*Assignment*. Scan the following material for the string "articles" and copy each line in which it appears.

*Recorded information*.
★ ★ ★ ★ ★

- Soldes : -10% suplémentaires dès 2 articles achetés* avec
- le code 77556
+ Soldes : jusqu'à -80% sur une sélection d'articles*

★ ★ ★ ★ ★

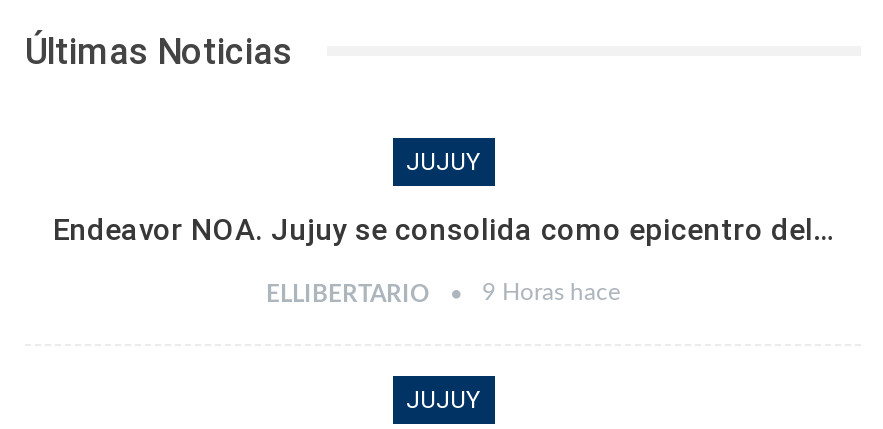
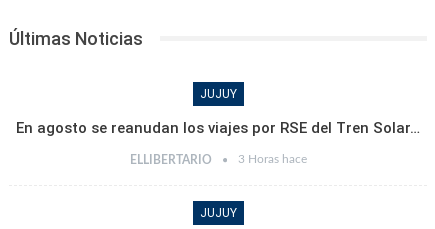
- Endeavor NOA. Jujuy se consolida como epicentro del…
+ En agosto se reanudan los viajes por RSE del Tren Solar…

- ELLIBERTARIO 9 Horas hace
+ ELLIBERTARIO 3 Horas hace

★ ★ ★ ★ ★

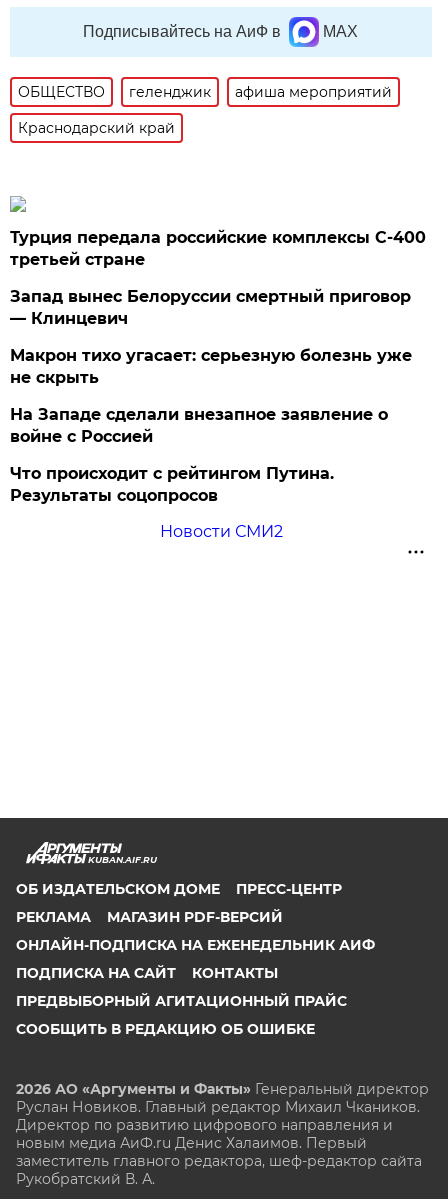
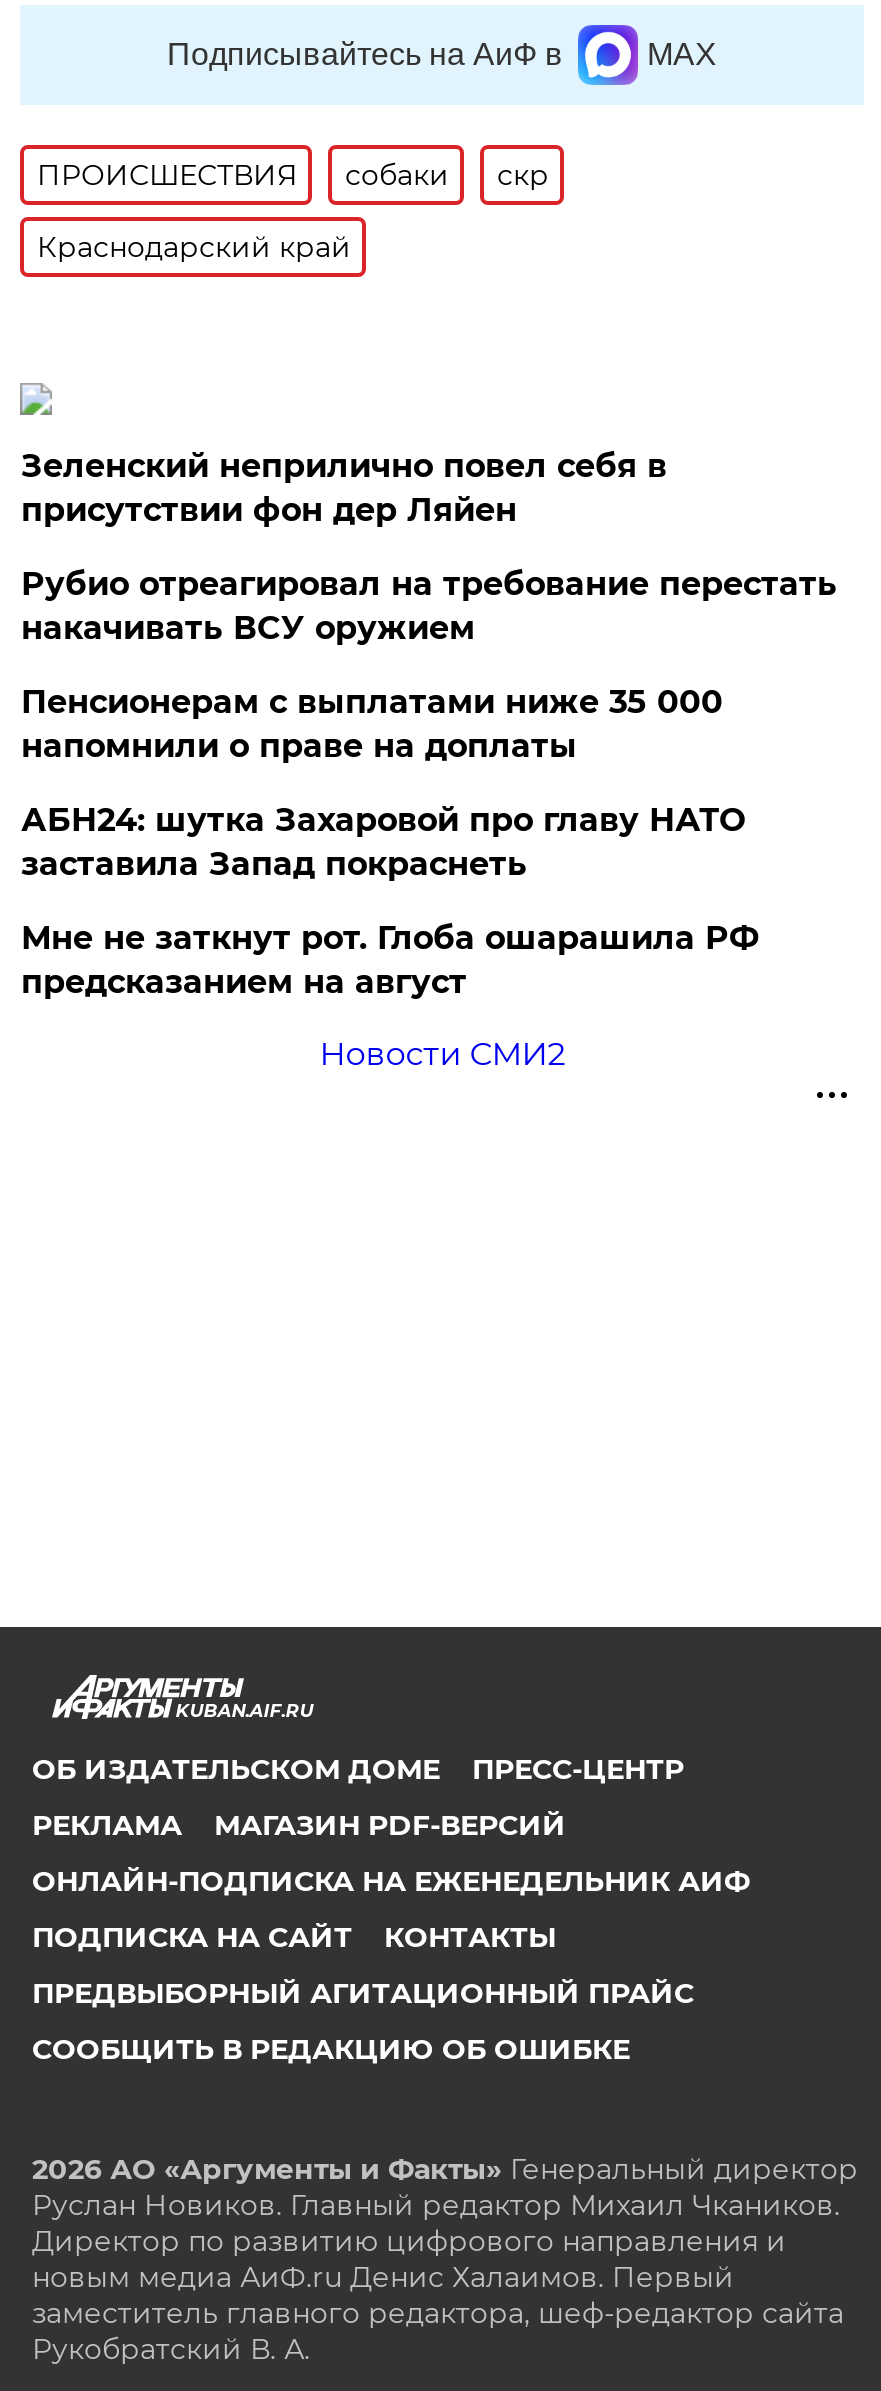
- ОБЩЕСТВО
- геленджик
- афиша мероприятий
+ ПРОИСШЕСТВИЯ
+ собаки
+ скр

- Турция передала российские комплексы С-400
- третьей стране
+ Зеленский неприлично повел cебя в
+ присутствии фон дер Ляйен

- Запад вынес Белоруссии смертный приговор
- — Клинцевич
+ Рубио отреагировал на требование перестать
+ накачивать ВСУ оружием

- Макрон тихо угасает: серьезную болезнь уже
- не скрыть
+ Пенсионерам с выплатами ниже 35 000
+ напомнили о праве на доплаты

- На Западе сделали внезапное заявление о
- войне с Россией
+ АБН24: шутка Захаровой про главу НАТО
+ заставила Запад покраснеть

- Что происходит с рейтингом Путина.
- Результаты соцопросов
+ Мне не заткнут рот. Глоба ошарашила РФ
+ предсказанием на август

★ ★ ★ ★ ★

*Response for this exercise*.
- Soldes : -10% suplémentaires dès 2 articles achetés* avec
+ Soldes : jusqu'à -80% sur une sélection d'articles*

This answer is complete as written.